[Given information Boundary: Start]

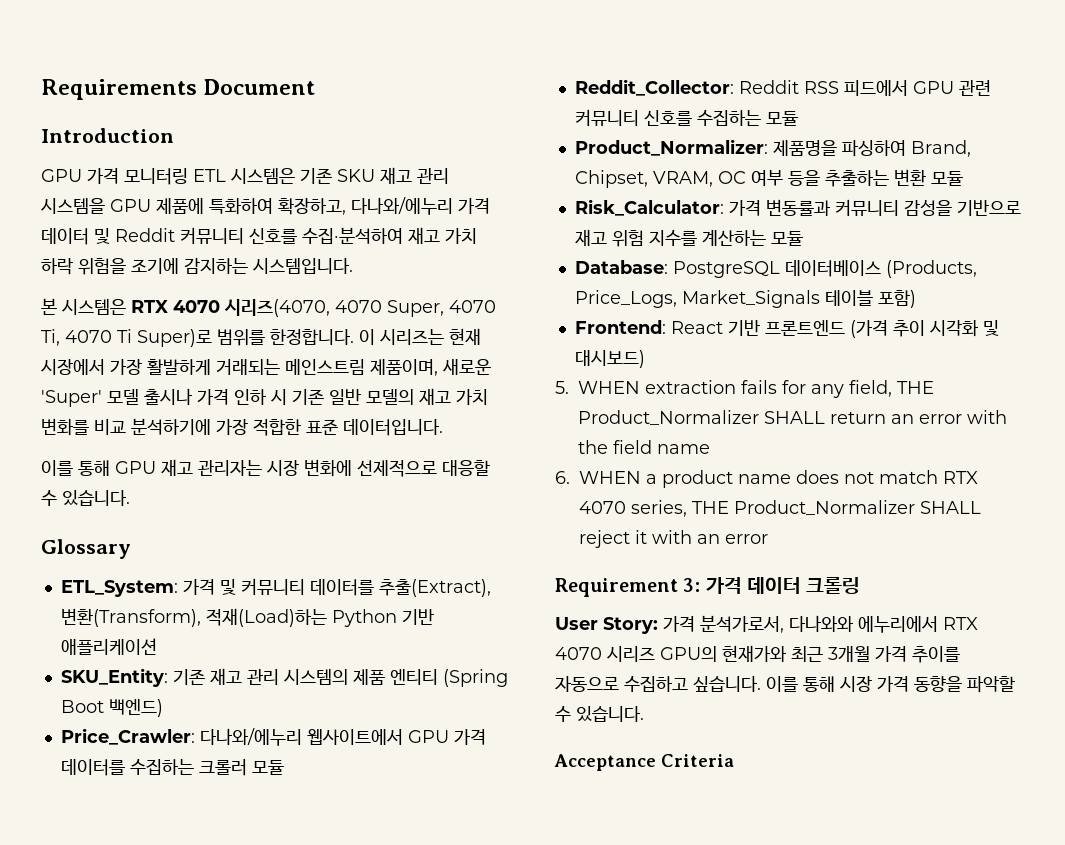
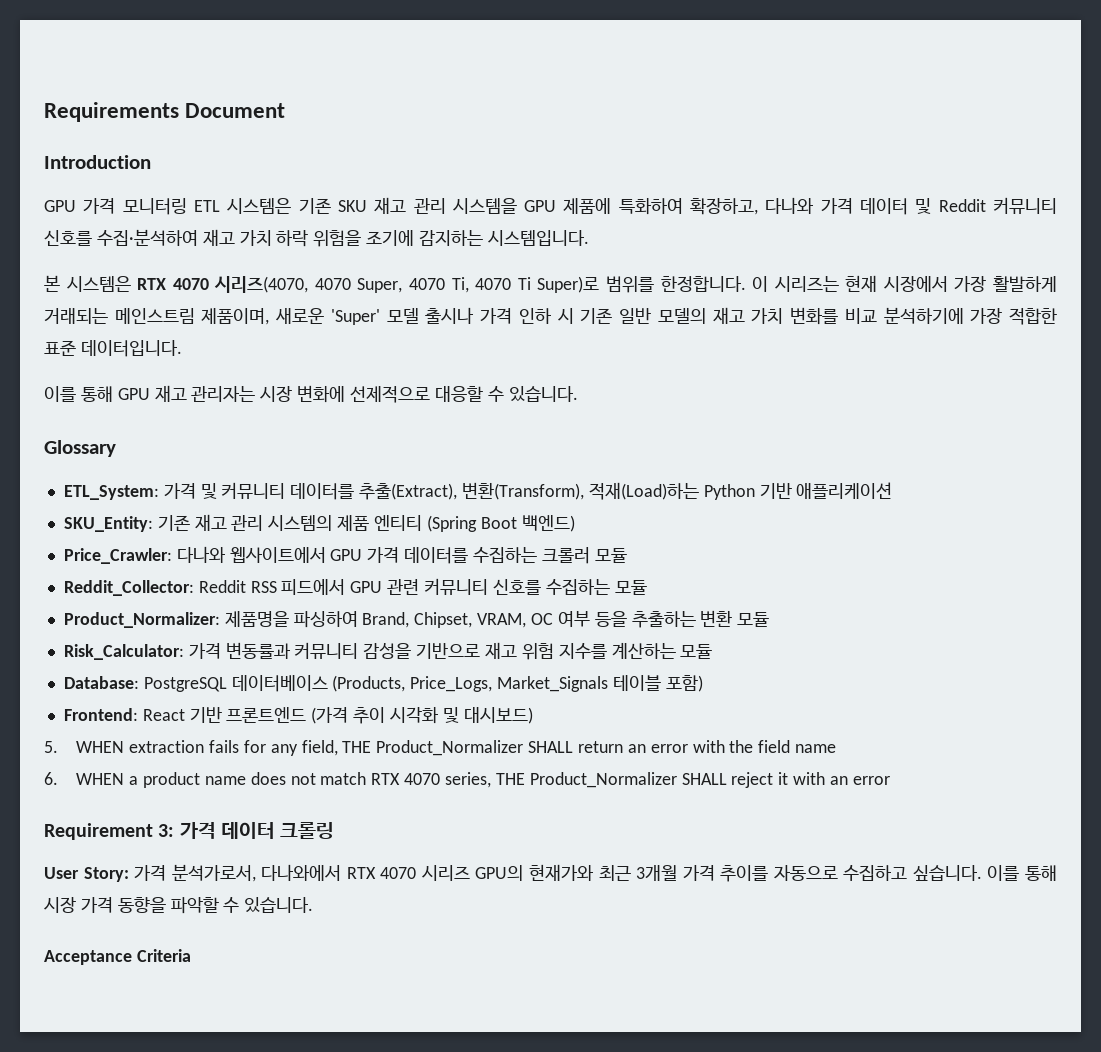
- GPU 가격 모니터링 ETL 시스템은 기존 SKU 재고 관리 시스템을 GPU 제품에 특화하여 확장하고, 다나와/에누리 가격 데이터 및 Reddit 커뮤니티 신호를 수집·분석하여 재고 가치 하락 위험을 조기에 감지하는 시스템입니다.
+ GPU 가격 모니터링 ETL 시스템은 기존 SKU 재고 관리 시스템을 GPU 제품에 특화하여 확장하고, 다나와 가격 데이터 및 Reddit 커뮤니티 신호를 수집·분석하여 재고 가치 하락 위험을 조기에 감지하는 시스템입니다.
- Price_Crawler: 다나와/에누리 웹사이트에서 GPU 가격 데이터를 수집하는 크롤러 모듈
+ Price_Crawler: 다나와 웹사이트에서 GPU 가격 데이터를 수집하는 크롤러 모듈
- User Story: 가격 분석가로서, 다나와와 에누리에서 RTX 4070 시리즈 GPU의 현재가와 최근 3개월 가격 추이를 자동으로 수집하고 싶습니다.
+ User Story: 가격 분석가로서, 다나와에서 RTX 4070 시리즈 GPU의 현재가와 최근 3개월 가격 추이를 자동으로 수집하고 싶습니다.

[Given information Boundary: End]

Goal of the exercise: Filter the entries by the string "GPU의" and copy each matching line.

Answer box:
- User Story: 가격 분석가로서, 다나와와 에누리에서 RTX 4070 시리즈 GPU의 현재가와 최근 3개월 가격 추이를 자동으로 수집하고 싶습니다.
+ User Story: 가격 분석가로서, 다나와에서 RTX 4070 시리즈 GPU의 현재가와 최근 3개월 가격 추이를 자동으로 수집하고 싶습니다.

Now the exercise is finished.